通过client.transport.sniff启动嗅探功能,这样只需要指定集群中的某一个节点(不一定是主节点),然后会加载集群中的其他节点,这样只要程序不停即使此节点宕机仍然可以连接到其他节点。
ES中一共有四种查询类型。
查询类型 | 描述 | 特点 |
---|---|---|
QUERY_AND_FETCH | 主节点将查询请求分发到所有的分片中,各个分片按照自己的查询规则即词频文档频率进行打分排序,然后将结果返回给主节点,主节点对所有数据进行汇总排序然后再返回给客户端,此种方式只需要和ES交互一次 | ①存在数据量和排序问题,主节点会汇总所有分片返回的数据,这样数据量会比较大②各个分片上的规则可能不一致 |
QUERY_THEN_FETCH | 主节点将请求分发给所有分片,各个分片打分排序后将数据的id和分值返回给主节点,主节点收到后进行汇总排序,再根据排序后的id到对应的节点读取对应的数据再返回给客户端,此种方式需要和ES交互两次 | 解决了数据量问题但是排序问题依然存在,是ES的默认查询方式 |
DFS_QUERY_AND_FETCH | 和前面两种的区别在于将各个分片的规则统一起来进行打分 | 解决了排序问题,但是仍然存在数据量问题 |
DFS_QUERY_THEN_FETCH | 和前面两种的区别在于将各个分片的规则统一起来进行打分 | 解决了排序和数据量问题但是效率是最差的 |
特点:
一个交互两次,一个交互一次;一个统一打分规则一个不统一;一个分片返回详细数据一个分片返回id。
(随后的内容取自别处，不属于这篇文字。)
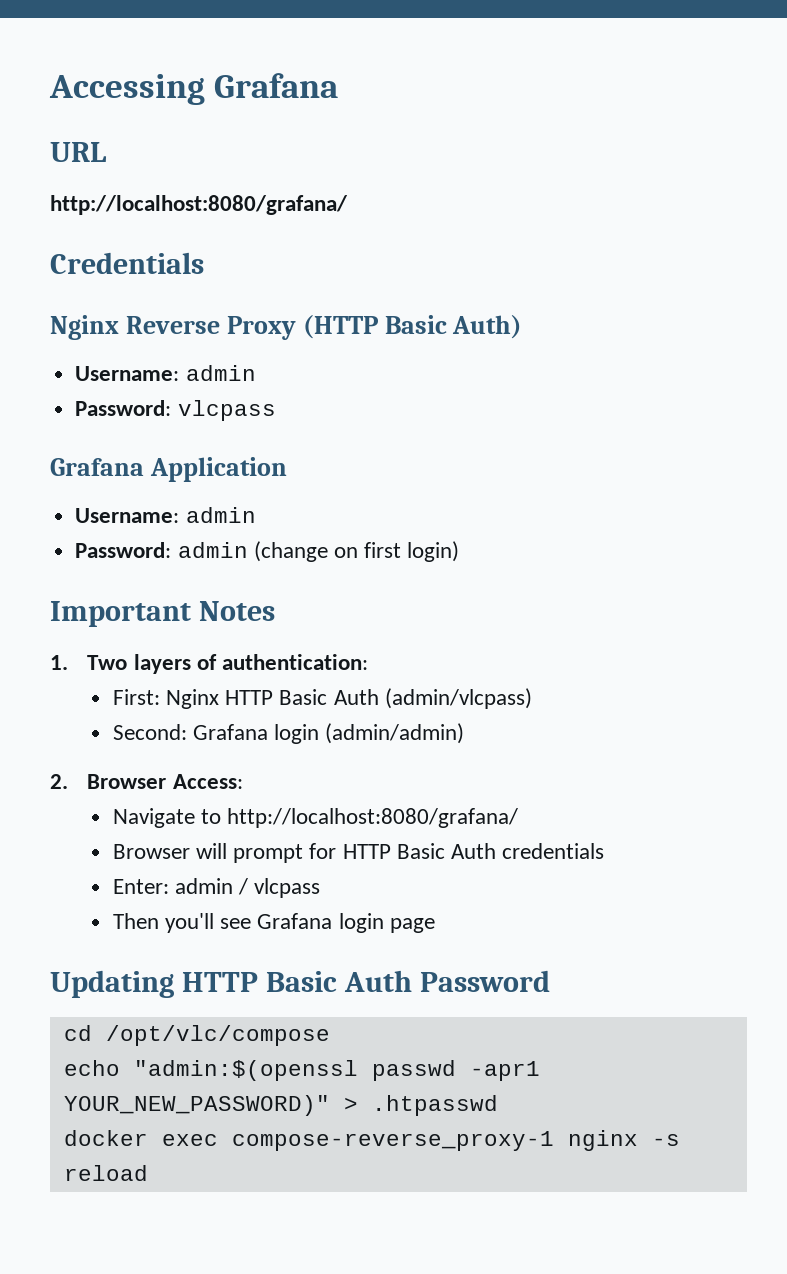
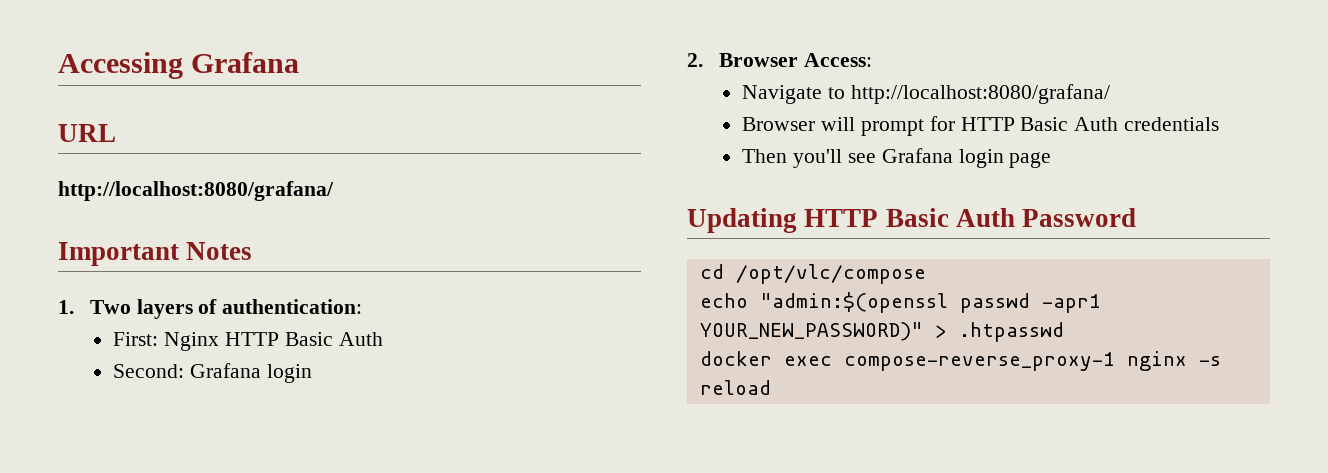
- Credentials
- Nginx Reverse Proxy (HTTP Basic Auth)
- Username: admin
- Password: vlcpass
- Grafana Application
- Username: admin
- Password: admin (change on first login)
- First: Nginx HTTP Basic Auth (admin/vlcpass)
+ First: Nginx HTTP Basic Auth
- Second: Grafana login (admin/admin)
+ Second: Grafana login
- Enter: admin / vlcpass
通过curl和Java查询时都可以指定分页,但是页数越往后服务器的压力会越大。大多数搜索引擎都不会提供非常大的页数搜索,原因有两个一是用户习惯一般不会看页数大的搜索结果,因为越往后越不准确,二是服务器压力。
比如分片是5,分页单位是10,查询第10000到10010条记录,ES需要在所有分片上进行查询,每个分片会产生10010条排序后的数据然后返回给主节点,主节点接收5个分片的数据一共是50050条,然后再进行汇总,最后再取其中的10000到10010条数据返回给客户端,这样一来看似只请求了10条数据,但实际上ES要汇总5万多条数据,所以页码越大服务器的压力就越大。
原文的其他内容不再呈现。